### INSTRUCTIONS TO FOLLOW
Your answer must be an exact copy of the data, without any pictures.

### MATERIAL SUPPLIED
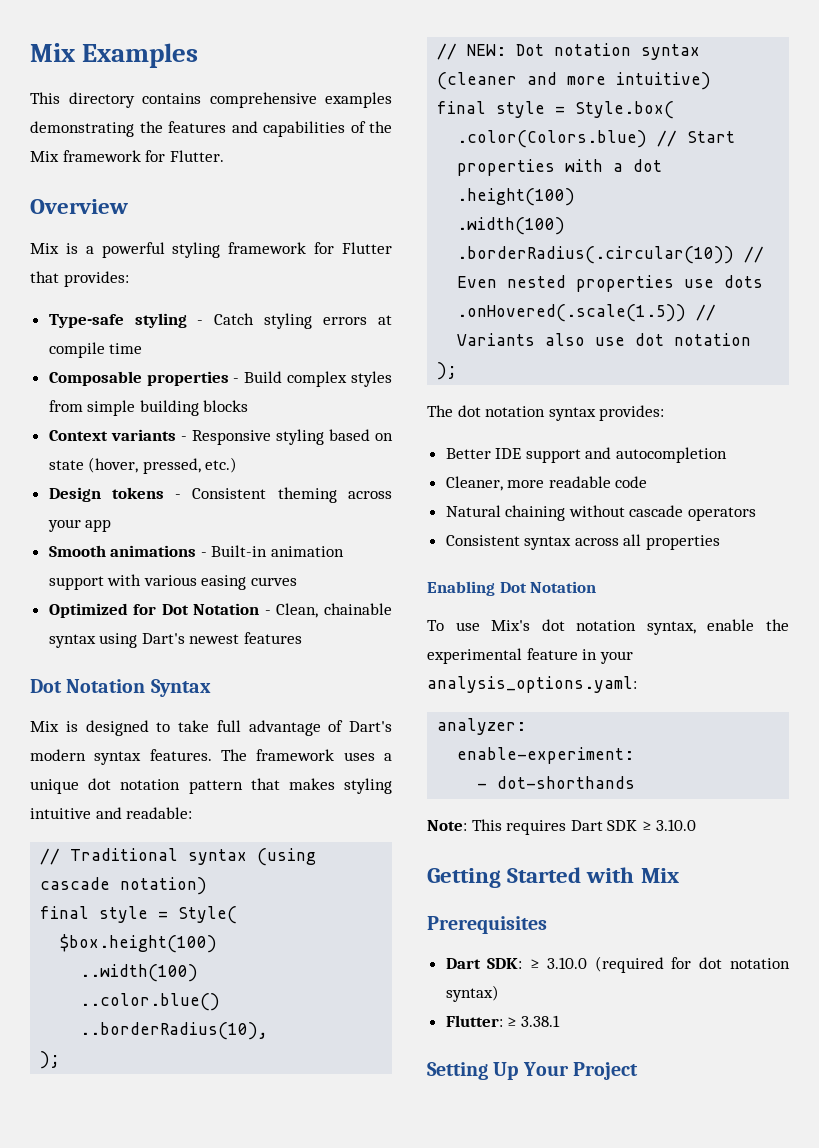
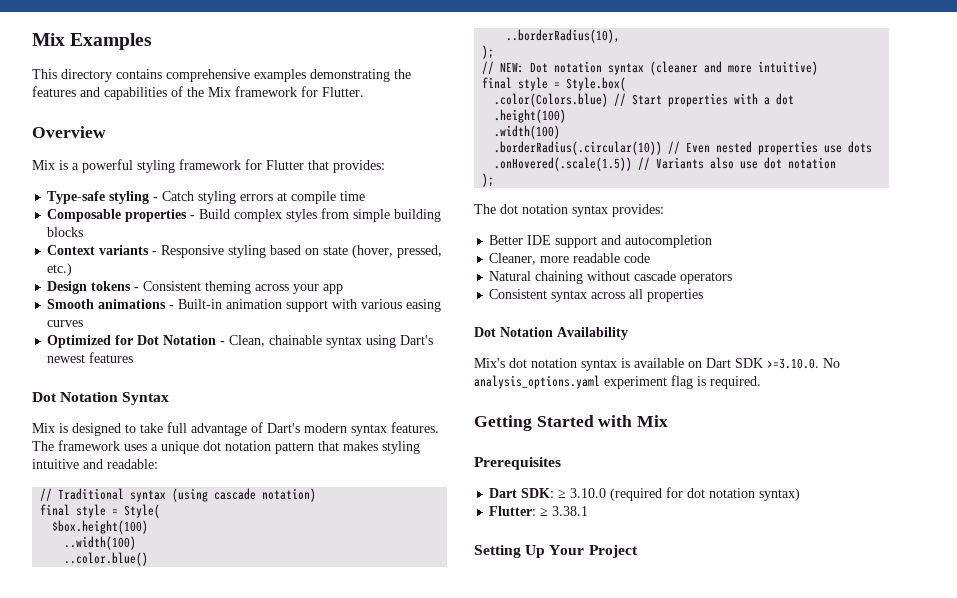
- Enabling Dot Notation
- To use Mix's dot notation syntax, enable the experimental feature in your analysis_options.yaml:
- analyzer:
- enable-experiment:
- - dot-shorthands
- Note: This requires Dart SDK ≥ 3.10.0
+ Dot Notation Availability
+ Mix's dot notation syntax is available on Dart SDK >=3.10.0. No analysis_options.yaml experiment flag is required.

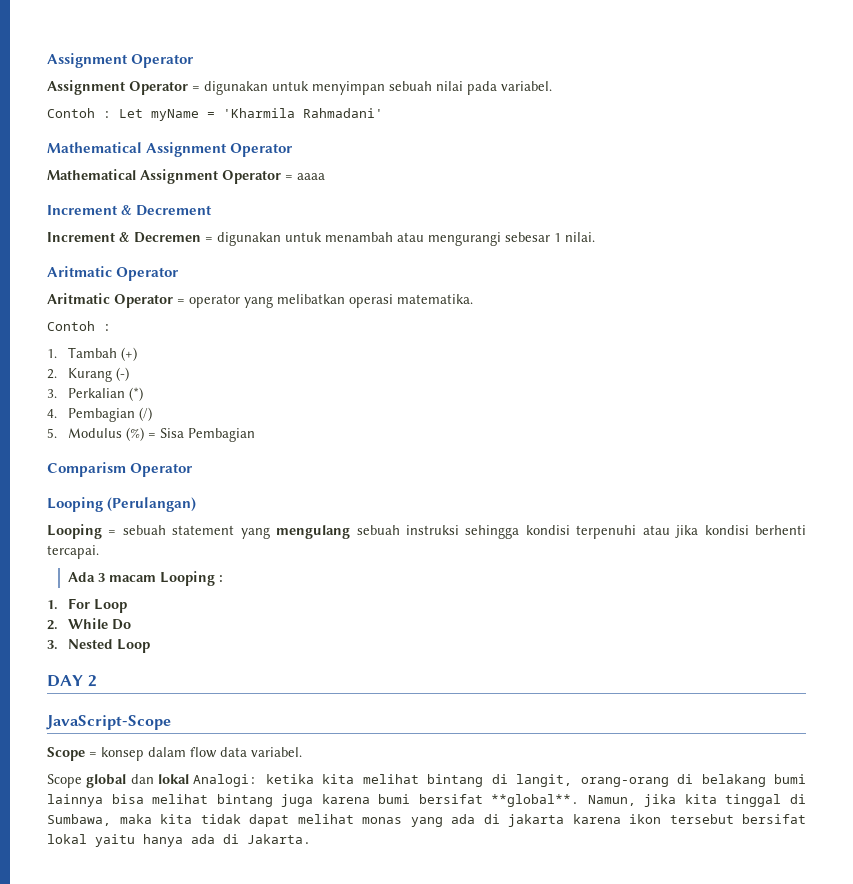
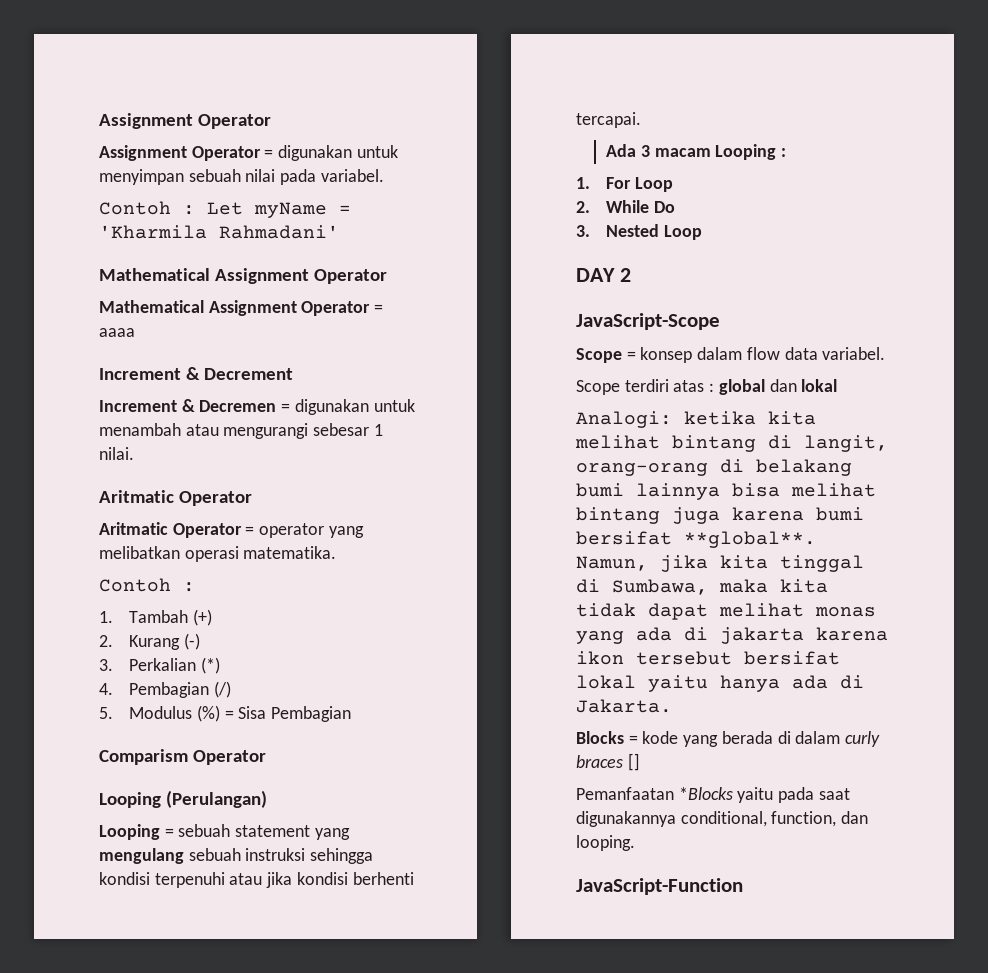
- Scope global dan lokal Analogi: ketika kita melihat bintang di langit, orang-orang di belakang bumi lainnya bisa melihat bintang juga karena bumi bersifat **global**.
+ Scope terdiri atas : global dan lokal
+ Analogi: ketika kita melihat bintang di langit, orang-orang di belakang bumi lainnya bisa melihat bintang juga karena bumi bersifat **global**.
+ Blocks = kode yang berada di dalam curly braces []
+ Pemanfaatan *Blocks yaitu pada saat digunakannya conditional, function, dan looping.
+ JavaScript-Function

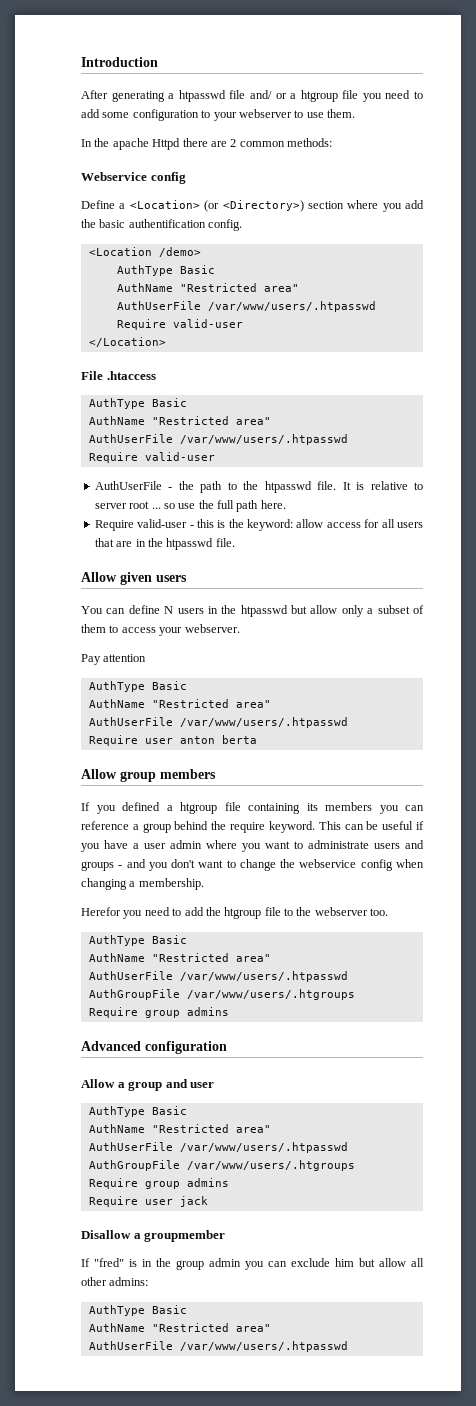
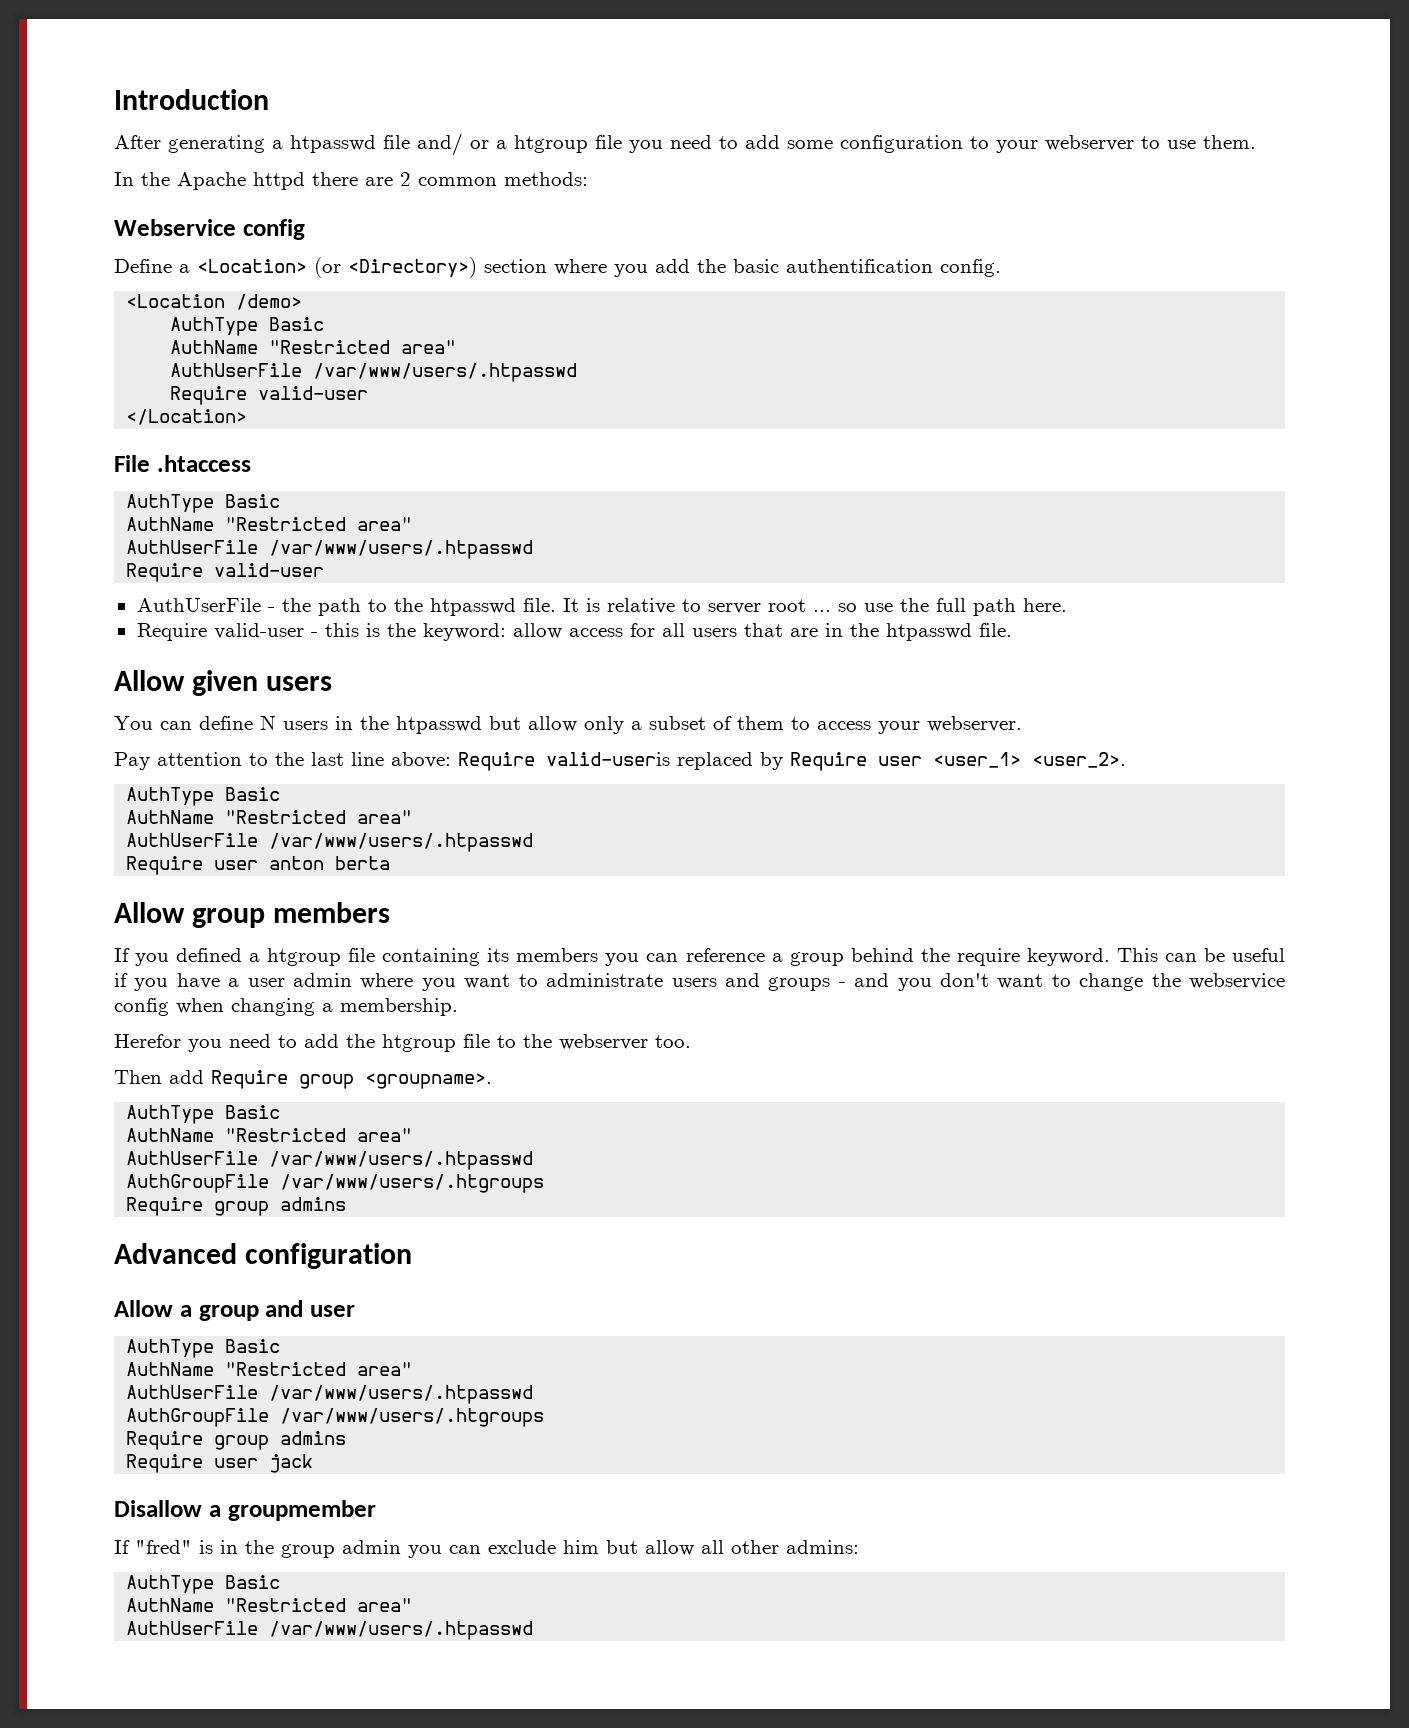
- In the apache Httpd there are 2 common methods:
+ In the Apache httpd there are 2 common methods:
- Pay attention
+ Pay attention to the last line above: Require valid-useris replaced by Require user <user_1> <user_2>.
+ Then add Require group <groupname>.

### RESULT OF THIS EXERCISE
- Enabling Dot Notation
- To use Mix's dot notation syntax, enable the experimental feature in your analysis_options.yaml:
- analyzer:
- enable-experiment:
- - dot-shorthands
- Note: This requires Dart SDK ≥ 3.10.0
+ Dot Notation Availability
+ Mix's dot notation syntax is available on Dart SDK >=3.10.0. No analysis_options.yaml experiment flag is required.

- Scope global dan lokal Analogi: ketika kita melihat bintang di langit, orang-orang di belakang bumi lainnya bisa melihat bintang juga karena bumi bersifat **global**.
+ Scope terdiri atas : global dan lokal
+ Analogi: ketika kita melihat bintang di langit, orang-orang di belakang bumi lainnya bisa melihat bintang juga karena bumi bersifat **global**.
+ Blocks = kode yang berada di dalam curly braces []
+ Pemanfaatan *Blocks yaitu pada saat digunakannya conditional, function, dan looping.
+ JavaScript-Function

- In the apache Httpd there are 2 common methods:
+ In the Apache httpd there are 2 common methods:
- Pay attention
+ Pay attention to the last line above: Require valid-useris replaced by Require user <user_1> <user_2>.
+ Then add Require group <groupname>.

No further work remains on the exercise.